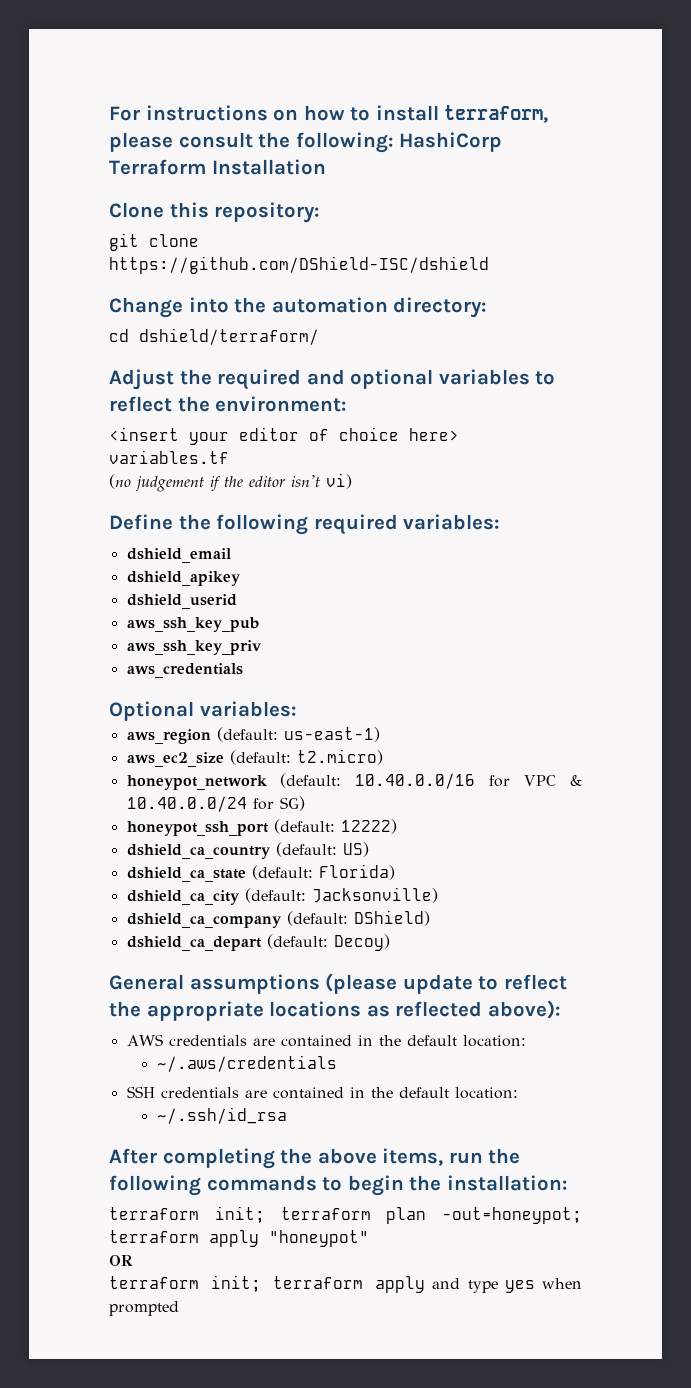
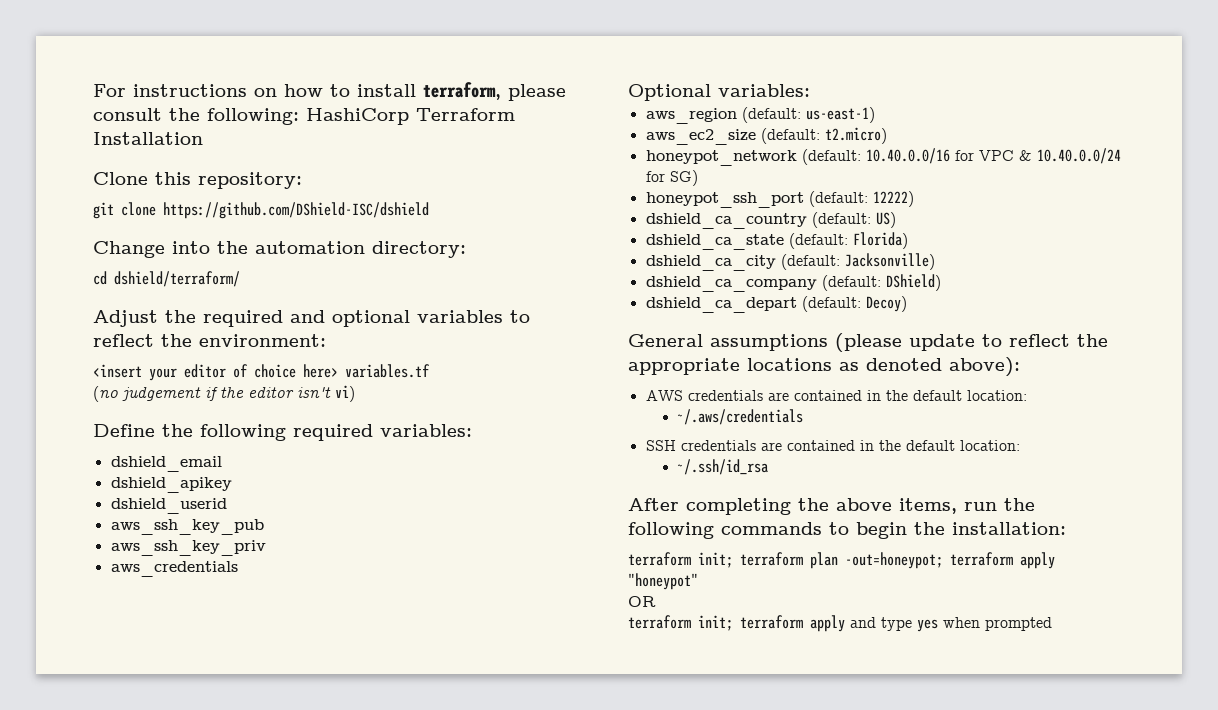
- General assumptions (please update to reflect the appropriate locations as reflected above):
+ General assumptions (please update to reflect the appropriate locations as denoted above):

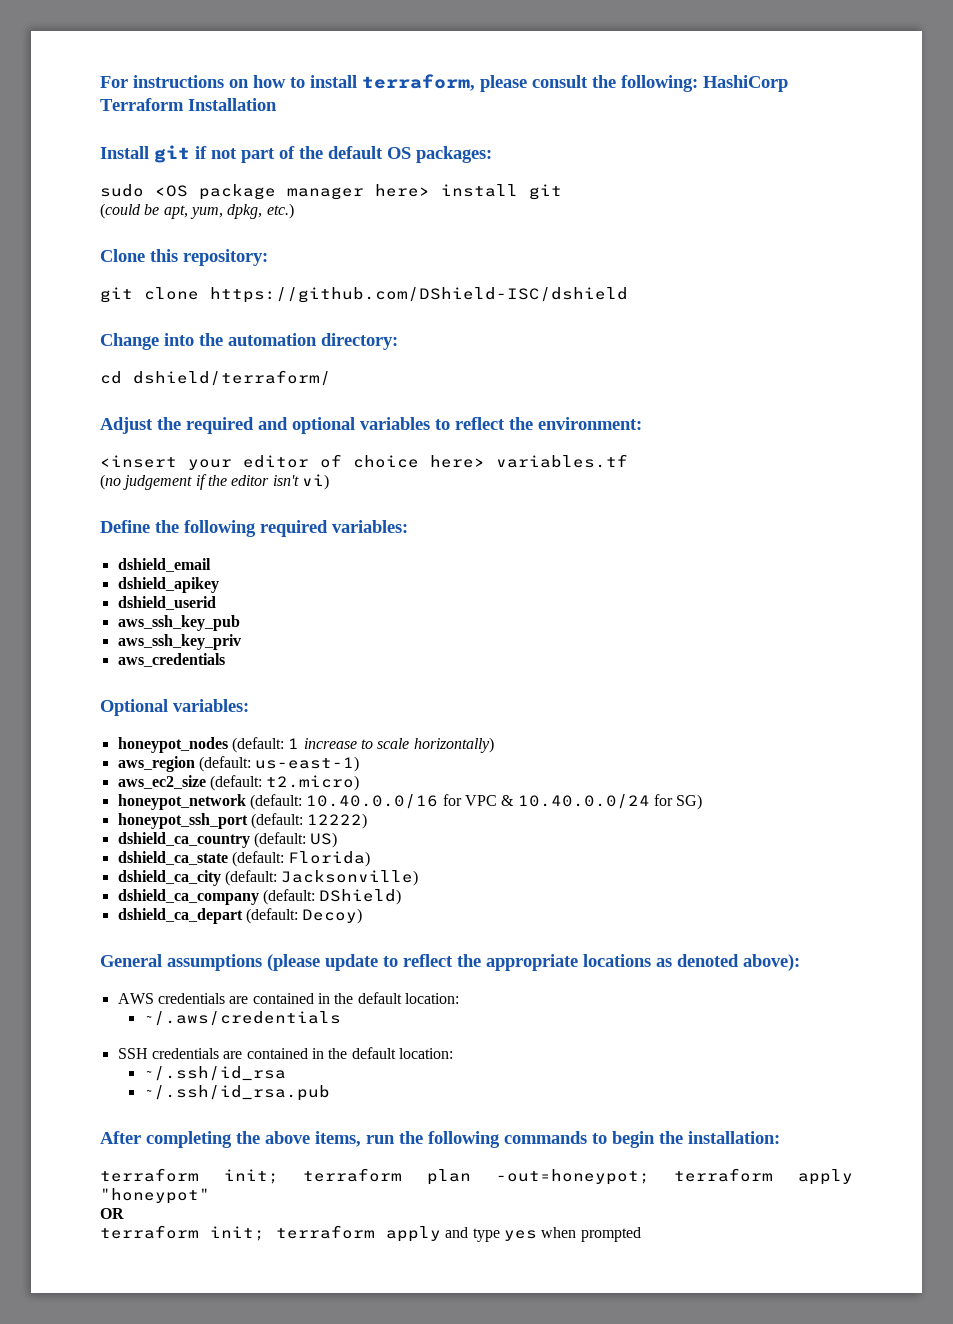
+ Install git if not part of the default OS packages:
+ sudo <OS package manager here> install git
+ (could be apt, yum, dpkg, etc.)
+ honeypot_nodes (default: 1 increase to scale horizontally)
+ ~/.ssh/id_rsa.pub

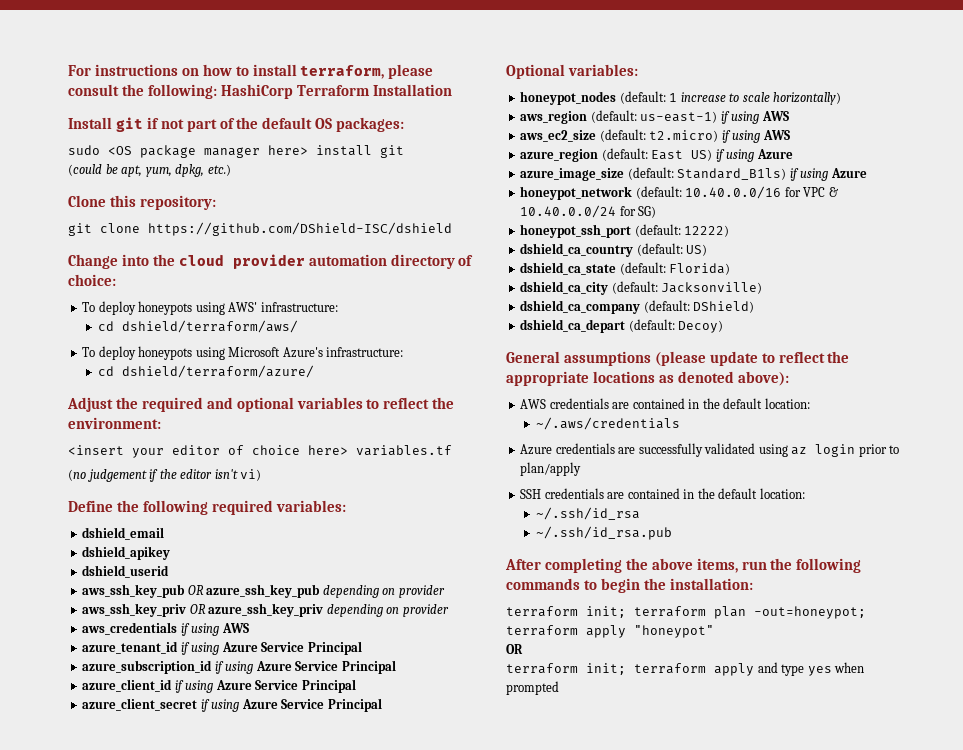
- Change into the automation directory:
- cd dshield/terraform/
+ Change into the cloud provider automation directory of choice:
+ To deploy honeypots using AWS' infrastructure:
+ cd dshield/terraform/aws/
+ To deploy honeypots using Microsoft Azure's infrastructure:
+ cd dshield/terraform/azure/
- aws_ssh_key_pub
- aws_ssh_key_priv
- aws_credentials
+ aws_ssh_key_pub OR azure_ssh_key_pub depending on provider
+ aws_ssh_key_priv OR azure_ssh_key_priv depending on provider
+ aws_credentials if using AWS
+ azure_tenant_id if using Azure Service Principal
+ azure_subscription_id if using Azure Service Principal
+ azure_client_id if using Azure Service Principal
+ azure_client_secret if using Azure Service Principal
- aws_region (default: us-east-1)
+ aws_region (default: us-east-1) if using AWS
- aws_ec2_size (default: t2.micro)
+ aws_ec2_size (default: t2.micro) if using AWS
+ azure_region (default: East US) if using Azure
+ azure_image_size (default: Standard_B1ls) if using Azure
+ Azure credentials are successfully validated using az login prior to plan/apply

PROBLEM:
Go through the listing above and quote it exactly, apart from its images.

EXERCISE RESPONSE:
- General assumptions (please update to reflect the appropriate locations as reflected above):
+ General assumptions (please update to reflect the appropriate locations as denoted above):

+ Install git if not part of the default OS packages:
+ sudo <OS package manager here> install git
+ (could be apt, yum, dpkg, etc.)
+ honeypot_nodes (default: 1 increase to scale horizontally)
+ ~/.ssh/id_rsa.pub

- Change into the automation directory:
- cd dshield/terraform/
+ Change into the cloud provider automation directory of choice:
+ To deploy honeypots using AWS' infrastructure:
+ cd dshield/terraform/aws/
+ To deploy honeypots using Microsoft Azure's infrastructure:
+ cd dshield/terraform/azure/
- aws_ssh_key_pub
- aws_ssh_key_priv
- aws_credentials
+ aws_ssh_key_pub OR azure_ssh_key_pub depending on provider
+ aws_ssh_key_priv OR azure_ssh_key_priv depending on provider
+ aws_credentials if using AWS
+ azure_tenant_id if using Azure Service Principal
+ azure_subscription_id if using Azure Service Principal
+ azure_client_id if using Azure Service Principal
+ azure_client_secret if using Azure Service Principal
- aws_region (default: us-east-1)
+ aws_region (default: us-east-1) if using AWS
- aws_ec2_size (default: t2.micro)
+ aws_ec2_size (default: t2.micro) if using AWS
+ azure_region (default: East US) if using Azure
+ azure_image_size (default: Standard_B1ls) if using Azure
+ Azure credentials are successfully validated using az login prior to plan/apply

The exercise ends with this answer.